Four masked electroencephalographers assessed artifact and its impact on overall EEG interpretation in samples from 21 consecutive EEGs recorded during ECMO therapy (14 gold and 7 plastic). A spectral power analysis then quantified 50- to 70-Hz artifact in a larger group of 14 gold and 34 plastic electrode studies during ECMO and 4 non-ECMO gold electrode studies.


The masked electroencephalographers identified less artifact (P < 0.001) and indicated greater confidence in the accuracy of EEG interpretation (P < 0.001) among studies recorded with plastic electrodes. In quantitative analyses, ECMO was associated with greater 50- to 70-Hz power among studies using gold electrodes (P < 0.001) and gold electrodes exhibited greater 50- to 70-Hz power than plastic electrodes (P < 0.001).
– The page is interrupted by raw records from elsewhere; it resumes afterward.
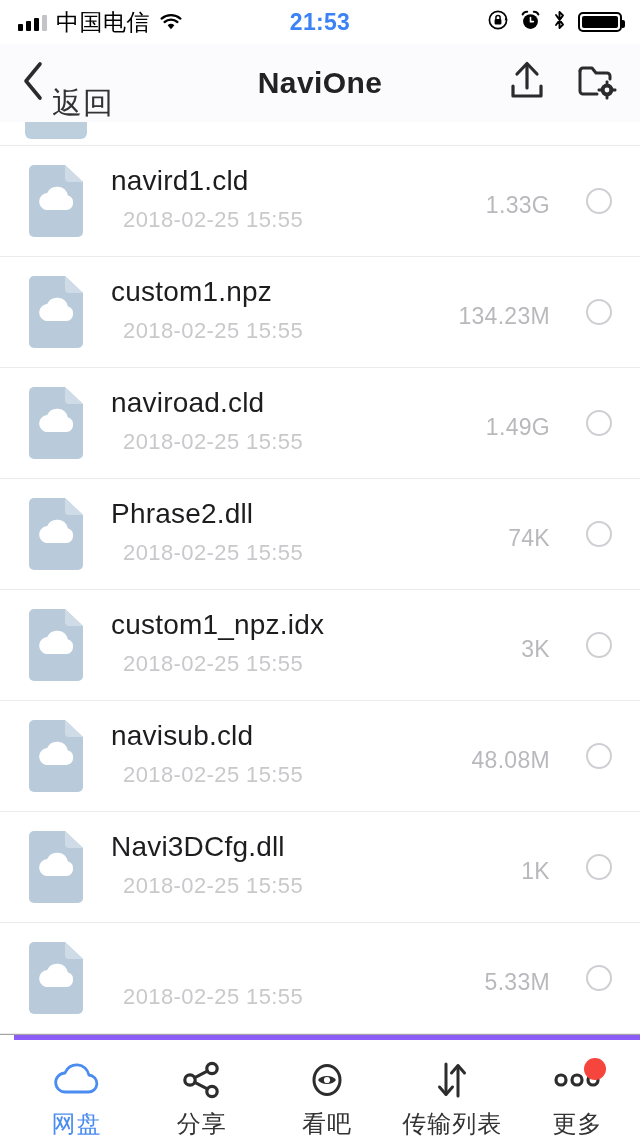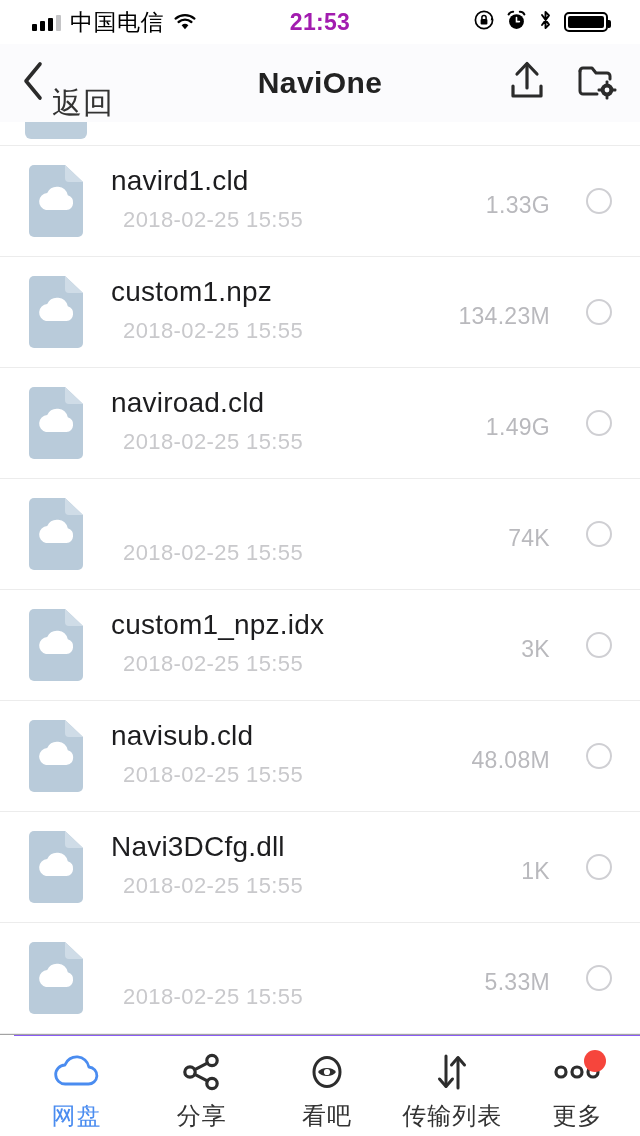"中国电信" .statusbar { padding: 0 32px -> 0 18px }
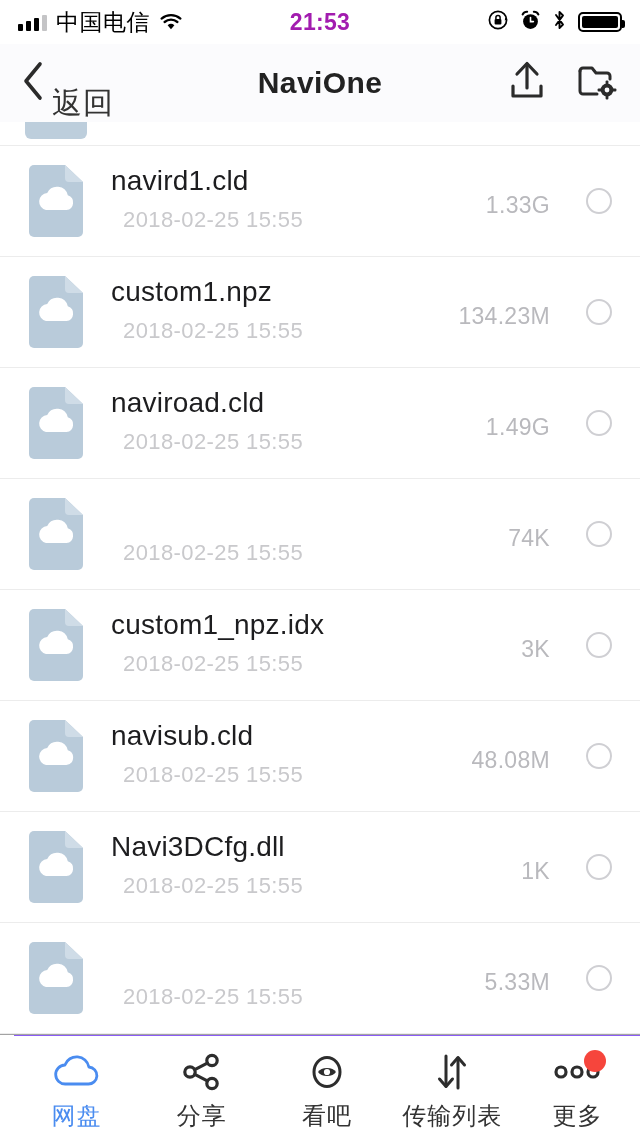"21:53" .sb-center { color: #a21caf -> #3b82f6 }
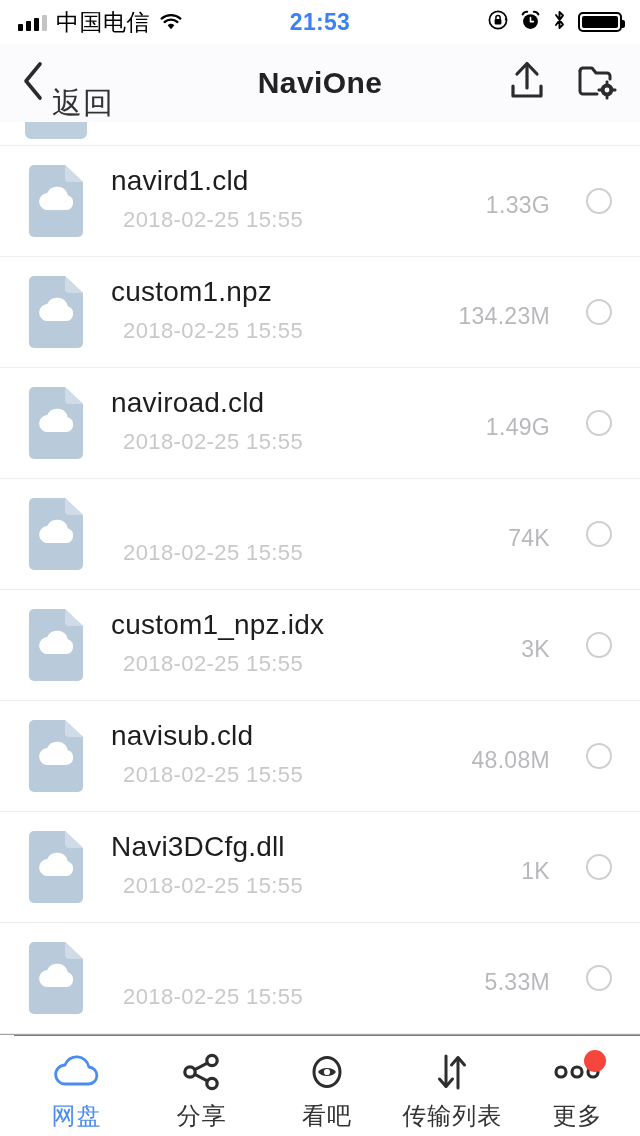"Phrase2.dll" span.fname { html: none -> <span>Phrase2.dll</span> }
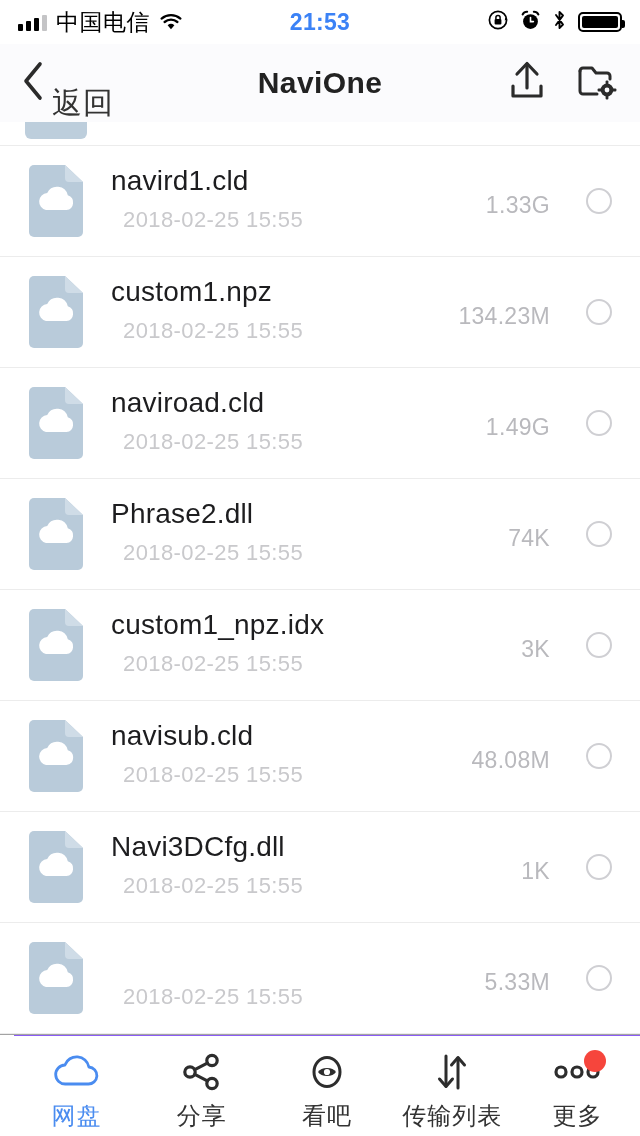"网盘" .tabbar { align-items: center -> flex-end; border-top: 1px solid #8b5cf6 -> 5px solid #8b5cf6 }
Contrasting studies in which most of the electroencephalographers believed that interpretation was (n = 12; 7 gold and 5 plastic) or was not (n = 7; all gold) compromised by artifact, 50- to 70-Hz power was similarly higher among the compromised studies (P < 0.001).


Plastic electrodes substantially reduce the burden of electrical artifact in EEG studies performed on pediatric ECMO patients and improve confidence in EEG interpretation.